Clockwork just stared into the portal. I turned in that direction, watching the action. I knew she was about to say something, maybe about Paulina or Valerie…or me. But she used a different tactic, something I would never have considered.
"Hey, Danny? Do you ever wish you were completely normal?"
"Do you remember the time I split myself in half?
She nodded. "But, if I remember right, that was only because you promised Tuck and me a ghost-free weekend, and that wasn't happening."
Danny sighed, recalling the incident and his motivations. "Yeah. Sometimes I want to be normal, but usually…I just want your life to be normal. You know, no ghost threats or worries or…danger. That's most of it. I don't want you hurt."
Once again I'm reminded of how much I myself had once hurt her, but how I had so longed to defend her. For the first time in a decade, images flooded my mind of nightmares I used to have about losing her.

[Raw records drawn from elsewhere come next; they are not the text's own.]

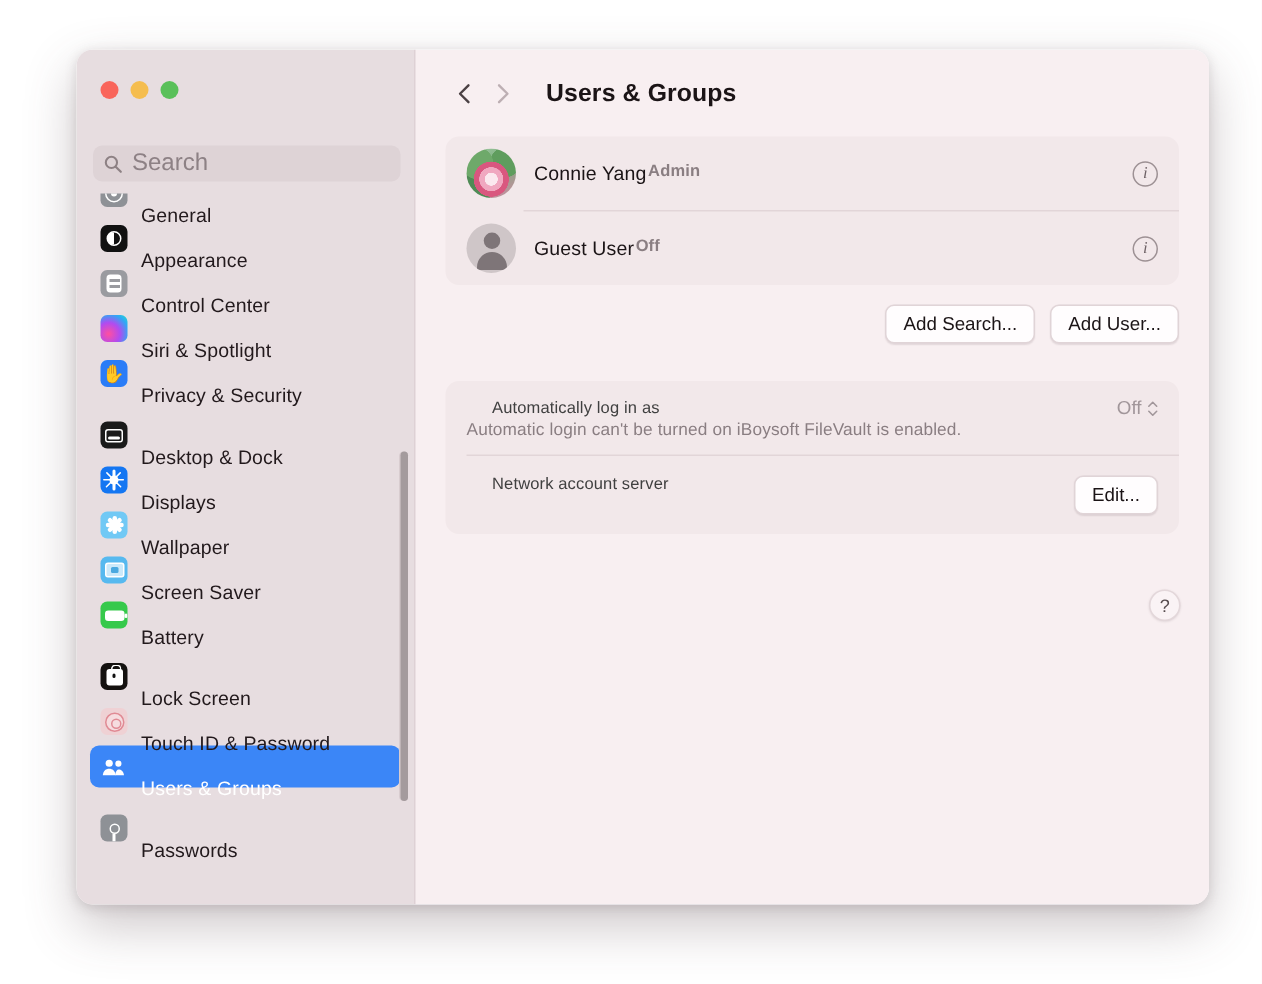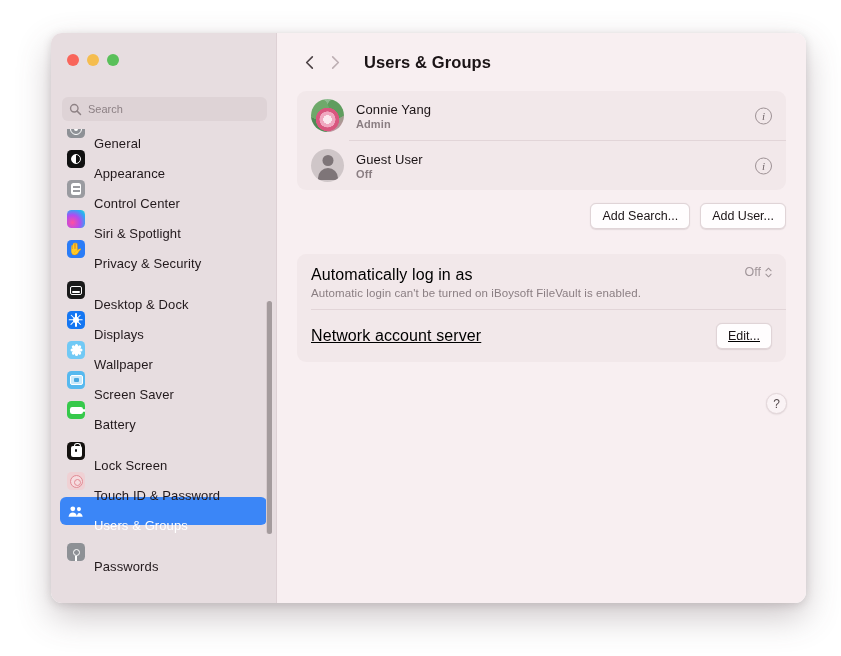"Search" #search-input { font-size: 11px -> 16px }
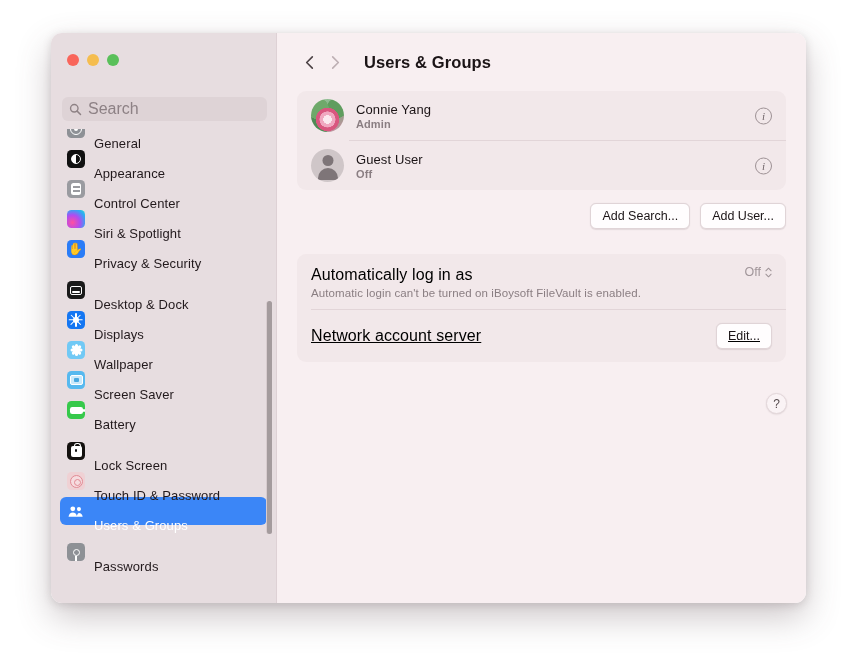"Connie Yang" .u-text { flex-direction: column -> row }
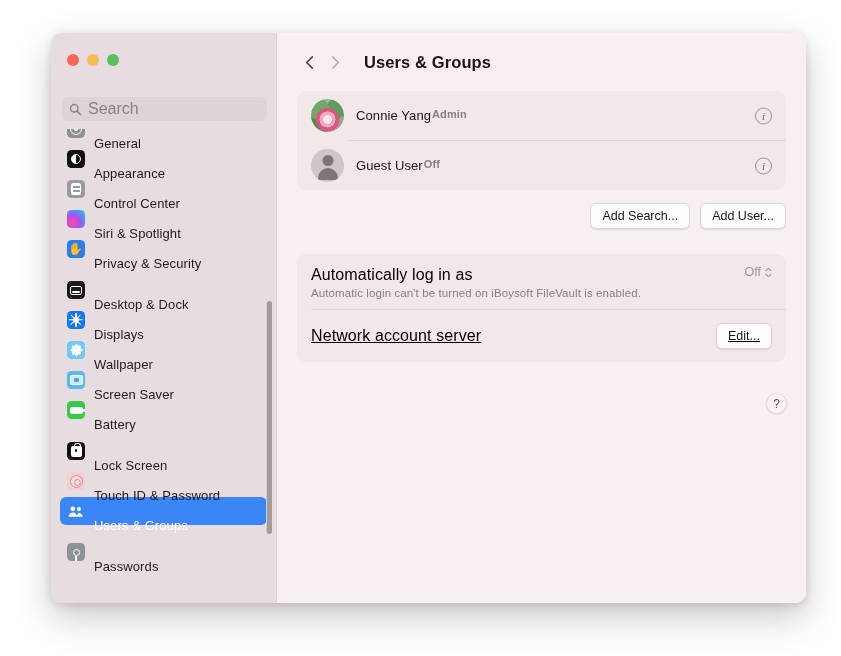"Automatically log in as" .r2-title { color: #000000 -> #404040; font-size: 16px -> 11px; margin-left: none -> 17px }
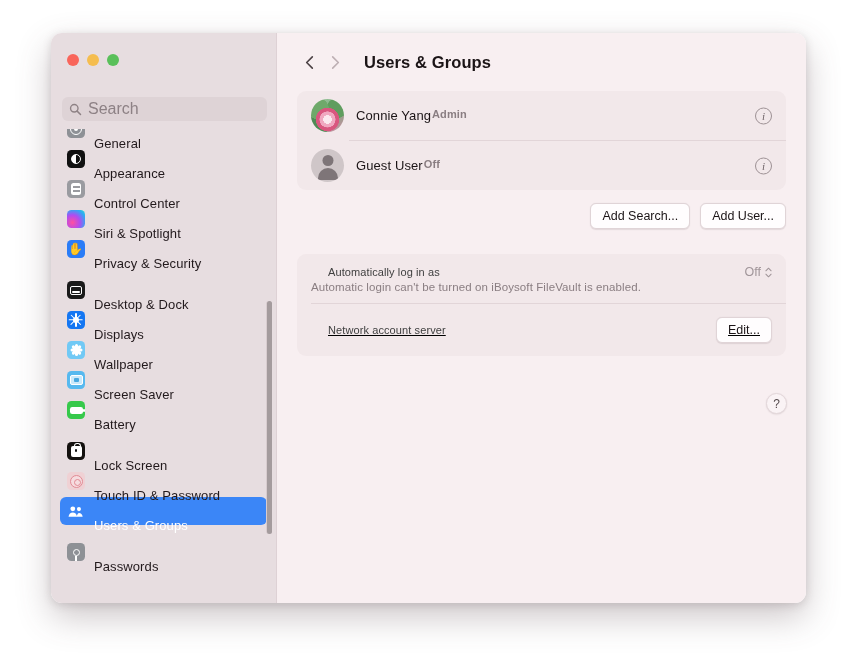"Network account server" .row3 { align-items: center -> flex-start; text-decoration: underline -> none }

I didn't dwell on it for long as Sam scooted closer to Danny.
"If I minded," she jibed. "I'd already be gone." She picked up his arm and slid it around her shoulders.
"You don't mind," he muttered, not knowing what had happened. "But you don't realize that…I don't know what I'd do without you."
Her smile was cunning. "I realize more than you think," was all she said. I could see how surprised he was, blinking, when she leaned over and kissed him. When he opened his eyes and stared at her.
"You know."
She beamed. "Yep."
"Did Tucker tell you? Because, if he did—I swear, I—"
"No, Danny," she interrupted. "Tucker never said anything. Someone else told me…And I think he was looking out for you for once."
"Who?"
After a pause, she said, "You." He was confused and he began to interject, but she wouldn't let him. Grinning slyly, she kept on, echoing my previous explanation. "With guts."
For the first time since my transformation, I sincerely smiled. I had missed Sam. Somehow, even my evil self needed her. It was something I still had in common with Danny Fenton, something that made me reconsider my conviction that I had been fully separated from my human half.
I asked Clockwork what his future looked like now, and, in reply, he signaled to another portal on our left. I turned and saw myself in human form and grinning over a baby crib where an infant girl lay sleeping soundly.
"Hey angel." He hung his hand over the railing next to hers. She wrapped her hand around his finger. "You know you look like your mom? You're just as beautiful as she is." More quietly he pleaded, "Please, please be just as normal."
"Danny?" a woman whispered. He turned to her, a stunning woman with pale purple eyes. My breathe caught in my throat. She was, though I had thought it impossible, more beautiful than before. "You okay?"
He nodded. "Just thinking…about when we went to the future to stop my evil self. You remember that?"
"Yeah, Danny, I—Why now?"
"Well, if I had been evil, it'd be now, and I was just thinking…I like this outcome better." He took Sam in his arms and they lovingly stared down at their daughter.
"Very preferable to being dead," she teased.
He nuzzled her neck from behind his arms still around her. "I don't know how I would have made it without you. No wonder I turned evil."
She leaned back into him and, for a moment, I felt her too as I became, once more, human. Human, weak, and in love.
"Being evil doesn't help you," I said in undertone, feeling it as her hair brushed his cheek. "It really doesn't."